Your health as a carer — what gets neglected and why it matters

I have a particular patient I think about when I consider this topic. She cared for her husband through seven years of Parkinson's disease. She came to my consulting room twice in those years — both times about him, never about herself. She was in her late sixties. She had not had a blood pressure check, a mammogram, or a skin check in that entire period.

She is not unusual. She is typical.

What the evidence shows

Carers have significantly worse health outcomes than non-carers. A 2003 meta-analysis by Pinquart and Sörensen — still one of the most cited papers in carer research — found that caregivers showed significantly lower levels of physical health, psychological wellbeing, and social functioning compared to non-caregiving controls. The gap was largest for those providing intensive care over extended periods.

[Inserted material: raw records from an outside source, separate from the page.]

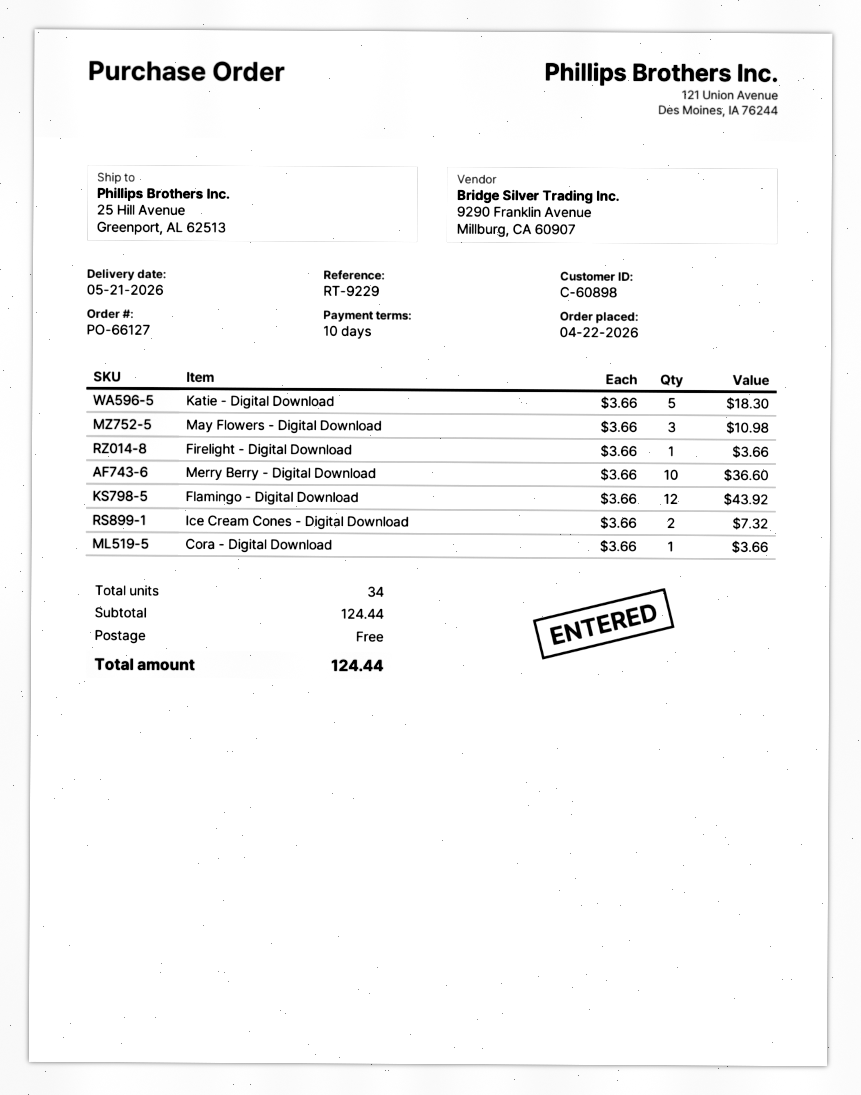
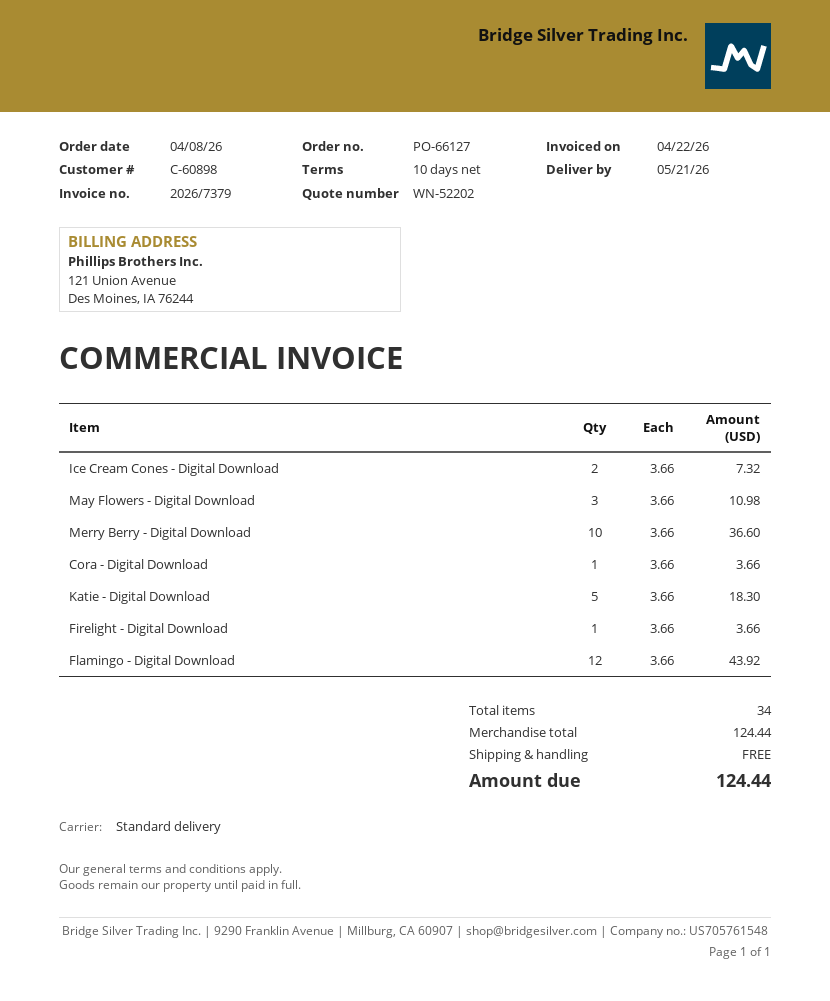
order date: 2026-04-22 -> 2026-04-08

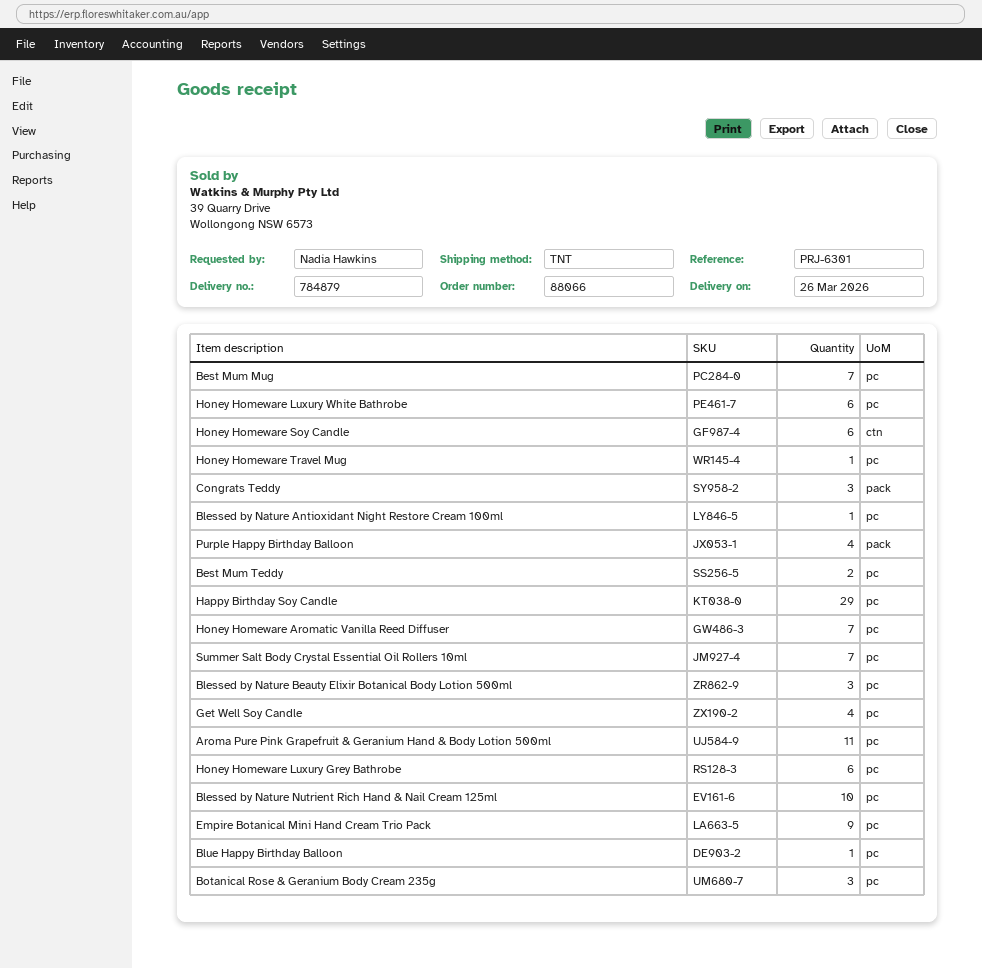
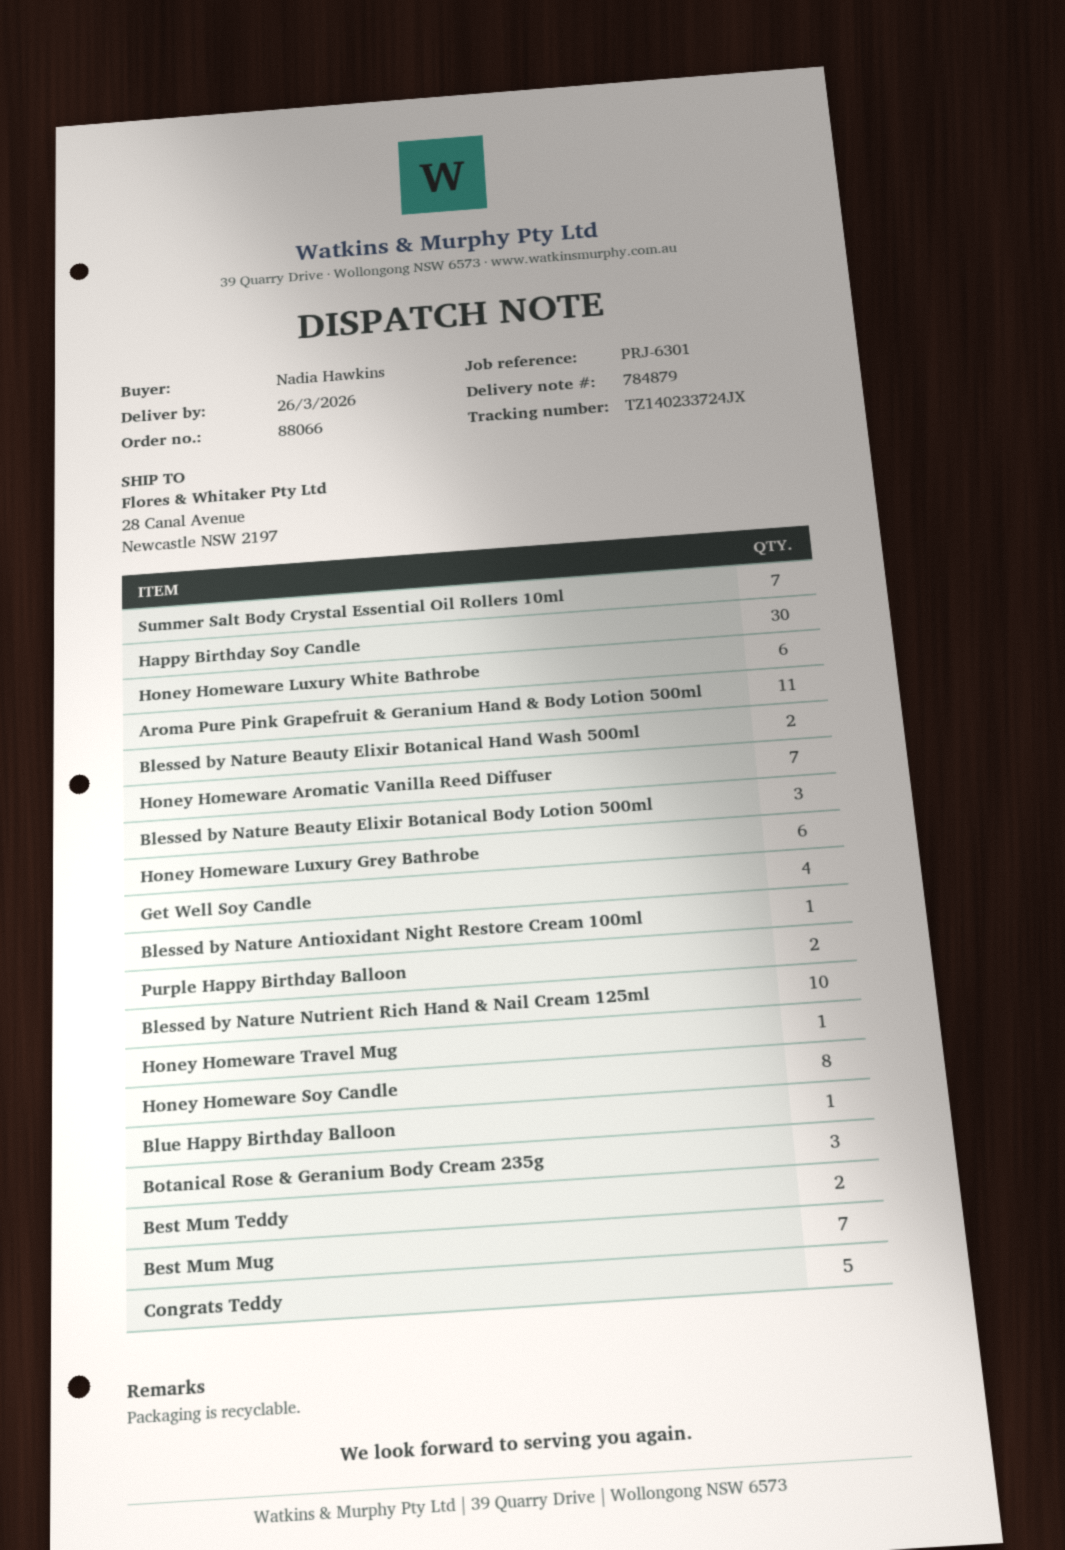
Honey Homeware Soy Candle: 6 -> 8
Congrats Teddy: 3 -> 5
Purple Happy Birthday Balloon: 4 -> 2
Happy Birthday Soy Candle: 29 -> 30
Empire Botanical Mini Hand Cream Trio Pack: 9 -> none
Blessed by Nature Beauty Elixir Botanical Hand Wash 500ml: none -> 2

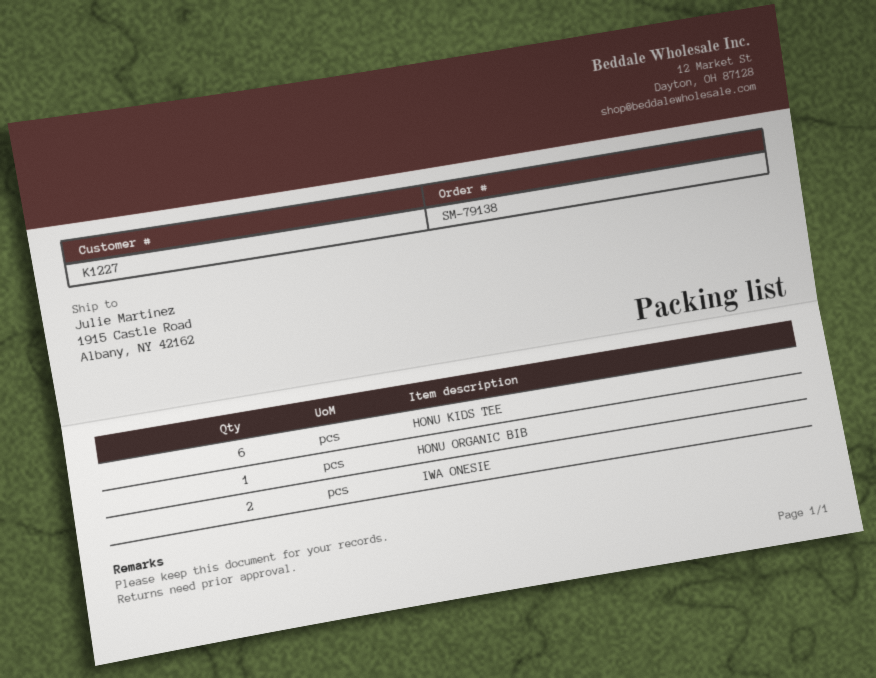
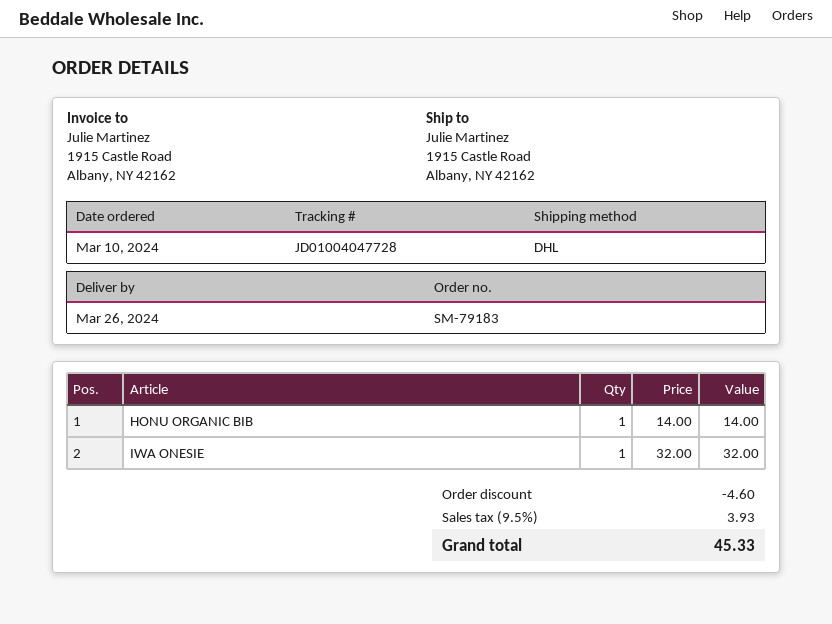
order number: SM-79138 -> SM-79183
HONU KIDS TEE: 6 -> none
IWA ONESIE: 2 -> 1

More recent research has documented specific downstream consequences: elevated cardiovascular risk, impaired immune function, accelerated cellular ageing as measured by telomere length, and mortality rates that, in some studies of spousal carers, exceed those of non-carers in the same age bracket.

These are not small effects. They represent real clinical risk that is being accumulated quietly, year by year, while the person's focus is entirely elsewhere.

What actually gets neglected

From clinical practice, the pattern is consistent:

• Preventive screening. Bowel cancer screening. Cervical screening. Mammography. Skin checks. Prostate monitoring. These have fixed windows and benefit from regularity. They require appointments that are easy to defer when every day is already full.
• Cardiovascular monitoring. Blood pressure creep goes undetected. Cholesterol unchecked. Atrial fibrillation — which is silent until it is not — unmonitored. These are the conditions that accumulate silently and present acutely.
• Mental health. Depression and anxiety in carers are significantly underdiagnosed and undertreated. Carers often attribute symptoms to tiredness or stress — which is partly true — and do not present for treatment. The threshold for seeking help tends to be very high: "I'll go when I really can't manage," which by definition is too late.
• Dental health. Consistently deprioritised. Expensive, time-consuming, easy to defer.
• Sleep. The health consequences of chronic sleep deprivation are well-documented — impaired immunity, metabolic effects, cognitive effects, mood. Many carers sleep poorly for years. It is often not raised as a clinical concern because it seems like an inevitable part of the situation rather than a treatable problem.
• Musculoskeletal injury. The physical demands of caring — transfers, lifting, postural strain from sitting in hospital chairs — cause injury that is often untreated. Back pain that is "just from the caring" may benefit significantly from physiotherapy.

Why it happens

The reasons are not mysterious. Time is the first — every appointment for yourself is time away from the person you care for. Guilt is the second — putting yourself first, even briefly, feels illegitimate when someone else's needs are more urgent. Exhaustion is the third — making decisions about your own health requires cognitive and emotional resources that are often depleted. And identity is the fourth — many carers describe losing their sense of themselves as a person with their own needs, separate from the caring role.

There is also a specific barrier for carers who cannot leave: the person they care for cannot be left alone, which means any appointment requires arranging alternative cover. This is a practical problem, but it has a practical solution: respite.

What to actually do

Make one GP appointment — for you. Tell the receptionist you are a carer and want an appointment specifically about your own health. Most practices will accommodate this. Ask for a longer appointment if needed. Come with a list of what has not been checked.

Ask your GP to treat you as a carer patient, not an incidental one. There is increasing recognition in general practice that carers need proactive health monitoring, not reactive care. Ask specifically whether you are registered as a carer on the practice records — in the UK, this unlocks specific carer support. In Australia, GPs can provide care plans that include carer health monitoring.

Use respite for your own health appointments. Carer Gateway in Australia (1800 422 737) provides respite specifically so carers can attend to their own needs, including health appointments. The NHS Carer's Assessment in the UK includes consideration of health needs. Use these services for this purpose — that is precisely what they are for.

Treat sleep as a clinical problem, not a lifestyle issue. If you are sleeping badly, tell your GP. There are specific interventions — not just medication, which is often not the right answer — that address sleep in the context of caring. Cognitive behavioural therapy for insomnia (CBT-I) has strong evidence and is increasingly available.

The argument that usually does not work

Telling carers they need to look after themselves because they cannot care for others if they are unwell is true, but it often does not land. It frames self-care instrumentally — as a means to better caregiving — which maintains the same hierarchy that caused the problem.

The better argument — the one I try to make with patients — is simpler: you are a person. You have your own body. You have your own health. You have your own life that exists alongside the caring role and will exist, in whatever form, after it. That is reason enough.